---- Dataset extract
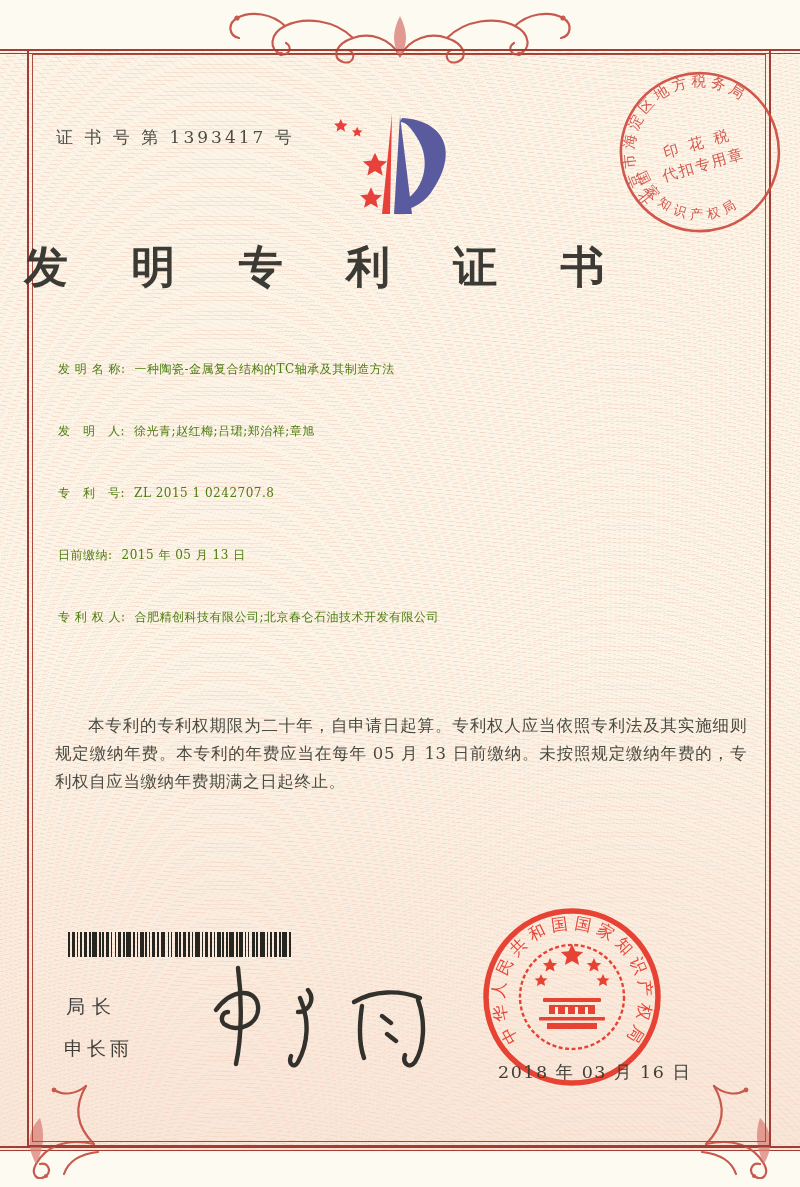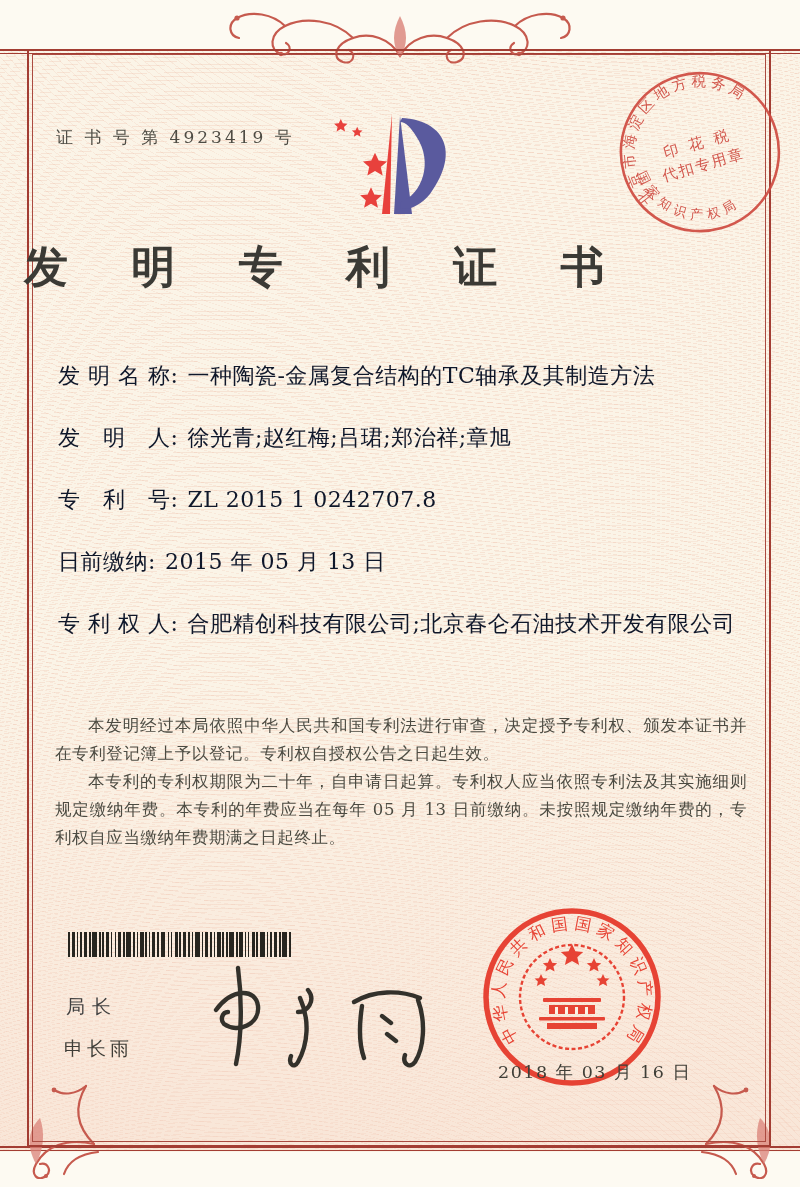--- a/index.html
+++ b/index.html
@@ -106,7 +106,7 @@
     <div class="frame-inner"></div>
   </div>
 
-  <div class="cert-no">证 书 号 第 4923419 号</div>
+  <div class="cert-no">证 书 号 第 1393417 号</div>
 
   <svg class="logo" width="140" height="112" viewBox="0 0 140 112">
     <g fill="#e8413c">

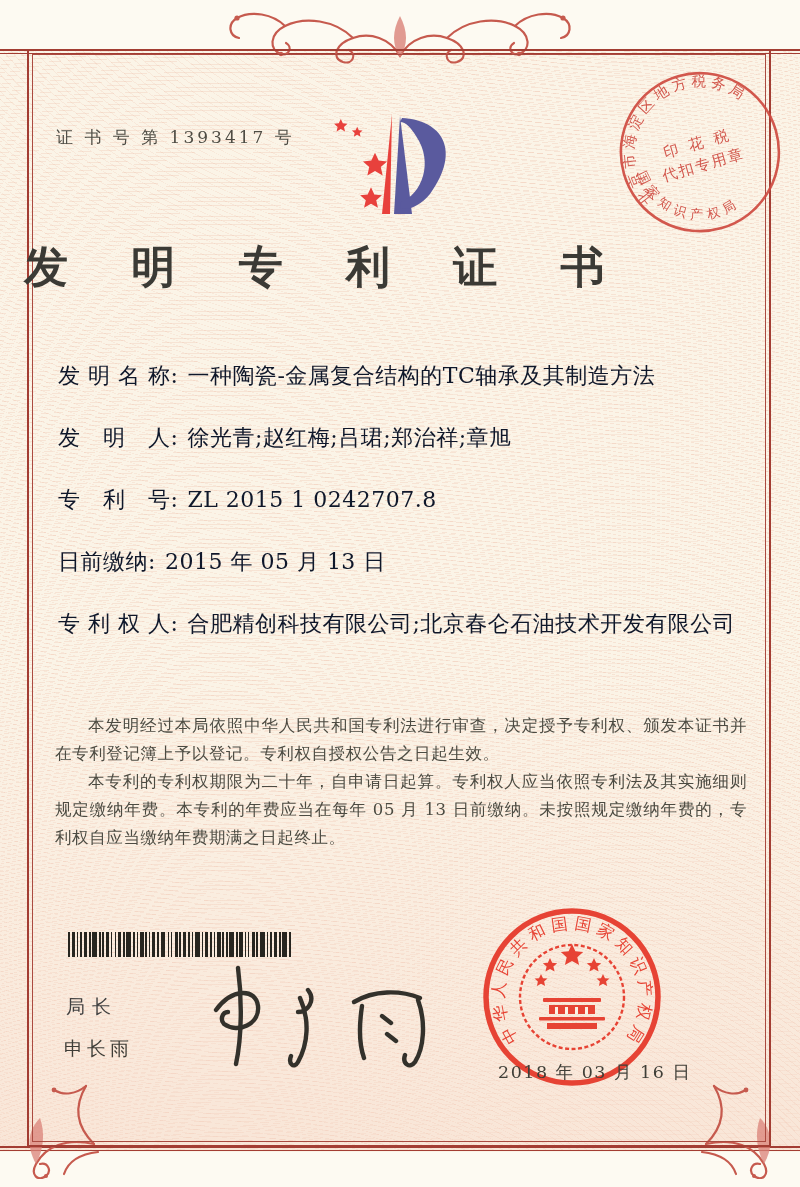--- a/index.html
+++ b/index.html
@@ -27,7 +27,7 @@
   .cert-no{position:absolute;left:56px;top:126px;font-size:17px;letter-spacing:3px;color:#4e4c44;}
   .title{position:absolute;left:0;top:238px;width:800px;text-align:left;font-size:44px;font-weight:600;
          color:#3b3a35;letter-spacing:24px;text-indent:24px;}
-  .field{position:absolute;left:58px;width:690px;font-size:22px;color:#0f172a;letter-spacing:.5px;white-space:nowrap;}
+  .field{position:absolute;left:58px;width:690px;font-size:12px;color:#4d7c0f;letter-spacing:.5px;white-space:nowrap;}
   .field .val{margin-left:9px;}
   .f0{top:361px;} .f1{top:423px;} .f2{top:485px;} .f3{top:547px;} .f4{top:609px;} .f5{top:671px;}
   .body-text{position:absolute;left:55px;top:712px;width:692px;}

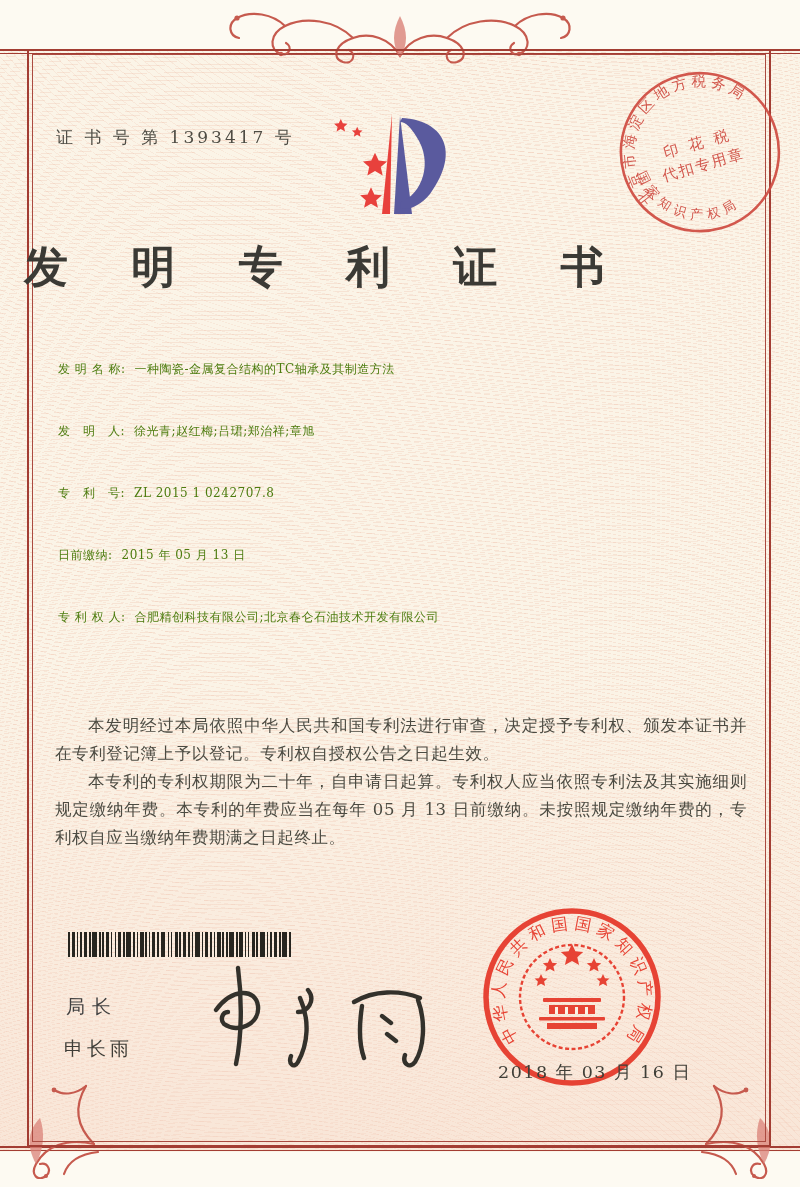--- a/index.html
+++ b/index.html
@@ -158,7 +158,6 @@
   </div>
 
   <div class="body-text">
-    <p>本发明经过本局依照中华人民共和国专利法进行审查，决定授予专利权、颁发本证书并在专利登记簿上予以登记。专利权自授权公告之日起生效。</p>
     <p>本专利的专利权期限为二十年，自申请日起算。专利权人应当依照专利法及其实施细则规定缴纳年费。本专利的年费应当在每年 05 月 13 日前缴纳。未按照规定缴纳年费的，专利权自应当缴纳年费期满之日起终止。</p>
   </div>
--------
* [About this exercise] Without the pictures, print all of the records exactly.

* [Response area]
--- a/index.html
+++ b/index.html
@@ -106,7 +106,7 @@
     <div class="frame-inner"></div>
   </div>
 
-  <div class="cert-no">证 书 号 第 4923419 号</div>
+  <div class="cert-no">证 书 号 第 1393417 号</div>
 
   <svg class="logo" width="140" height="112" viewBox="0 0 140 112">
     <g fill="#e8413c">

--- a/index.html
+++ b/index.html
@@ -27,7 +27,7 @@
   .cert-no{position:absolute;left:56px;top:126px;font-size:17px;letter-spacing:3px;color:#4e4c44;}
   .title{position:absolute;left:0;top:238px;width:800px;text-align:left;font-size:44px;font-weight:600;
          color:#3b3a35;letter-spacing:24px;text-indent:24px;}
-  .field{position:absolute;left:58px;width:690px;font-size:22px;color:#0f172a;letter-spacing:.5px;white-space:nowrap;}
+  .field{position:absolute;left:58px;width:690px;font-size:12px;color:#4d7c0f;letter-spacing:.5px;white-space:nowrap;}
   .field .val{margin-left:9px;}
   .f0{top:361px;} .f1{top:423px;} .f2{top:485px;} .f3{top:547px;} .f4{top:609px;} .f5{top:671px;}
   .body-text{position:absolute;left:55px;top:712px;width:692px;}

--- a/index.html
+++ b/index.html
@@ -158,7 +158,6 @@
   </div>
 
   <div class="body-text">
-    <p>本发明经过本局依照中华人民共和国专利法进行审查，决定授予专利权、颁发本证书并在专利登记簿上予以登记。专利权自授权公告之日起生效。</p>
     <p>本专利的专利权期限为二十年，自申请日起算。专利权人应当依照专利法及其实施细则规定缴纳年费。本专利的年费应当在每年 05 月 13 日前缴纳。未按照规定缴纳年费的，专利权自应当缴纳年费期满之日起终止。</p>
   </div>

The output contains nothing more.